◆ Work required ◆
Pictures don't belong in the copy; print all the records exactly.
Supplied material Start Marker
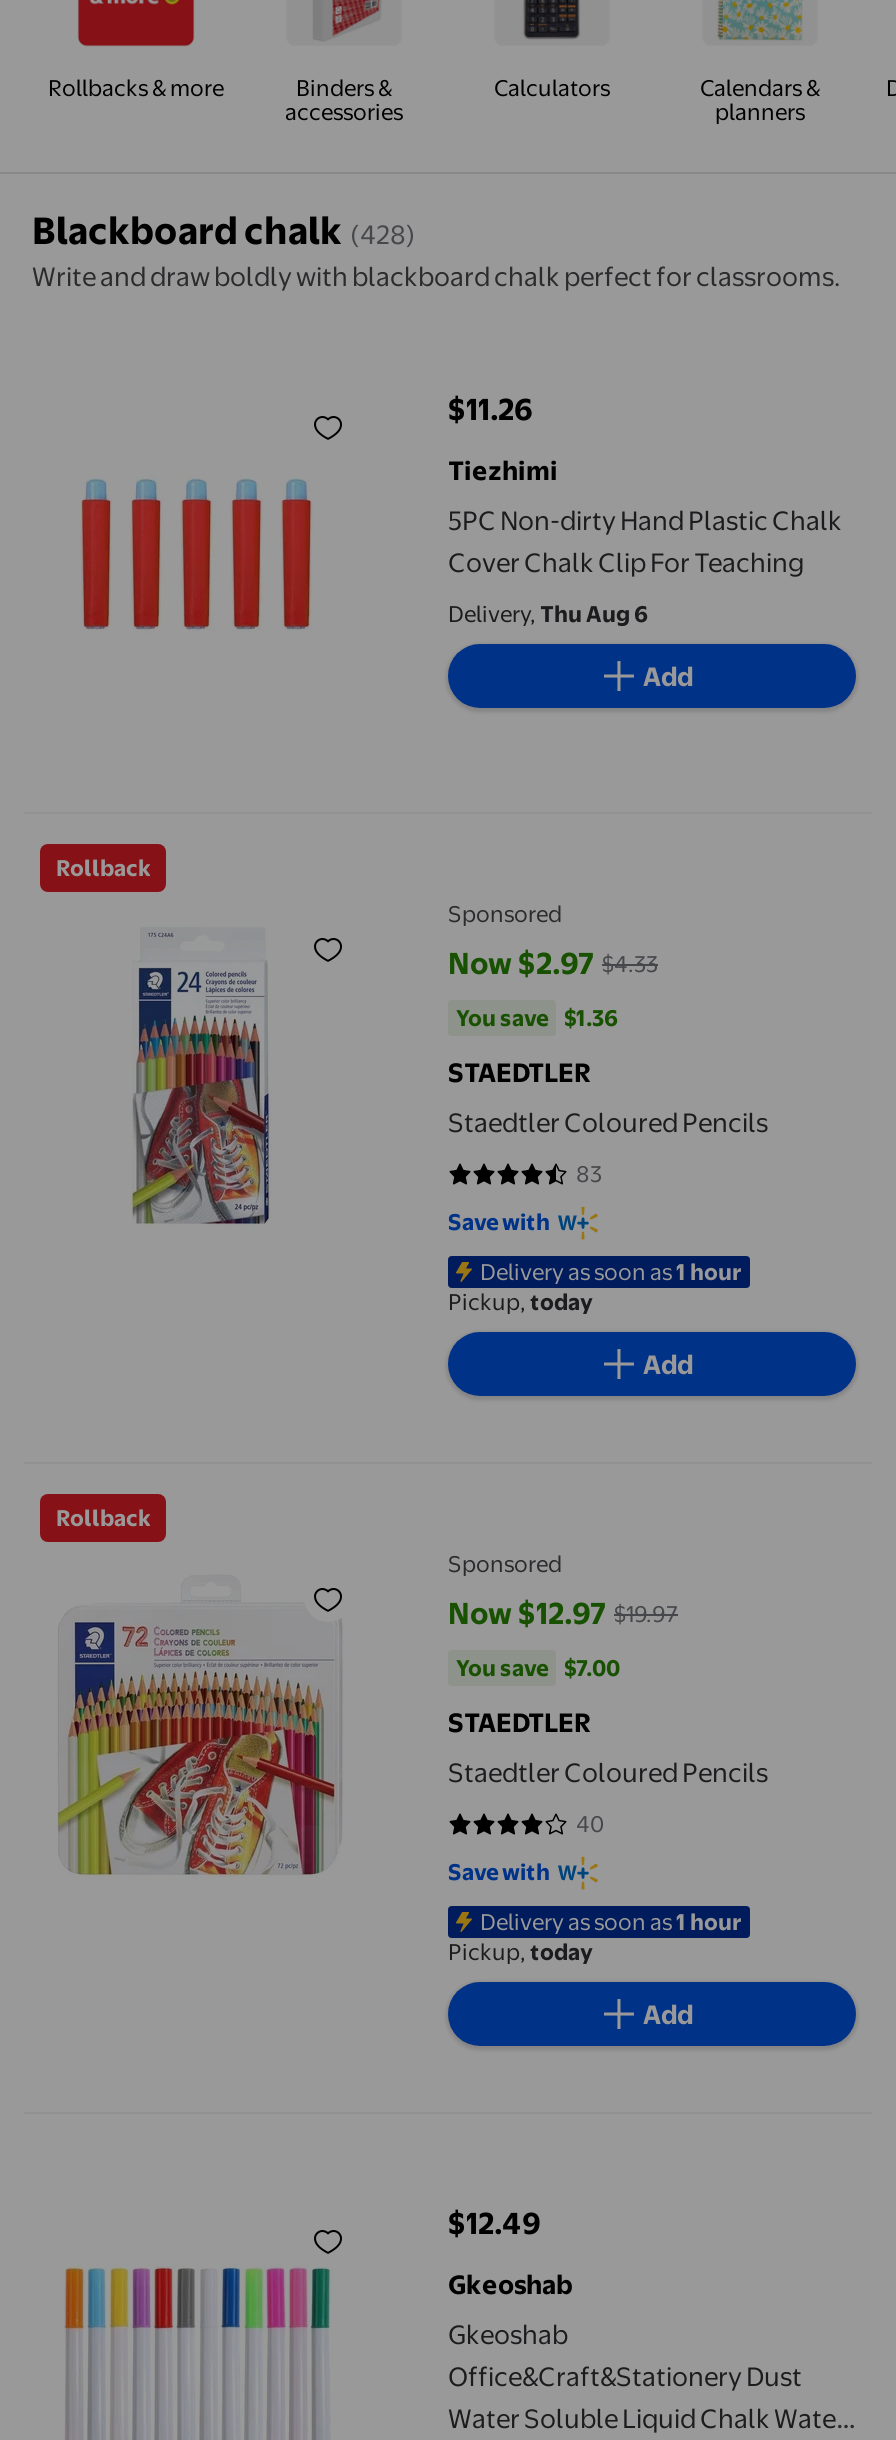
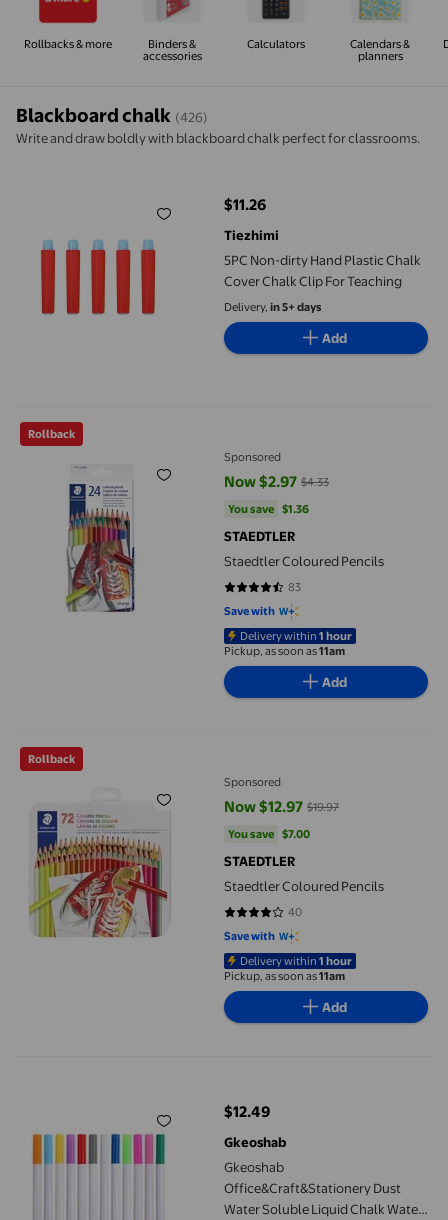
- Blackboard chalk (428)
+ Blackboard chalk (426)

- Delivery, Thu Aug 6
+ Delivery, in 5+ days

- Delivery as soon as1 hour
- Pickup,today
+ Delivery within1 hour
+ Pickup, as soon as11am

- Delivery as soon as1 hour
- Pickup,today
+ Delivery within1 hour
+ Pickup, as soon as11am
Supplied material End Marker
◆ Reply to the task ◆
- Blackboard chalk (428)
+ Blackboard chalk (426)

- Delivery, Thu Aug 6
+ Delivery, in 5+ days

- Delivery as soon as1 hour
- Pickup,today
+ Delivery within1 hour
+ Pickup, as soon as11am

- Delivery as soon as1 hour
- Pickup,today
+ Delivery within1 hour
+ Pickup, as soon as11am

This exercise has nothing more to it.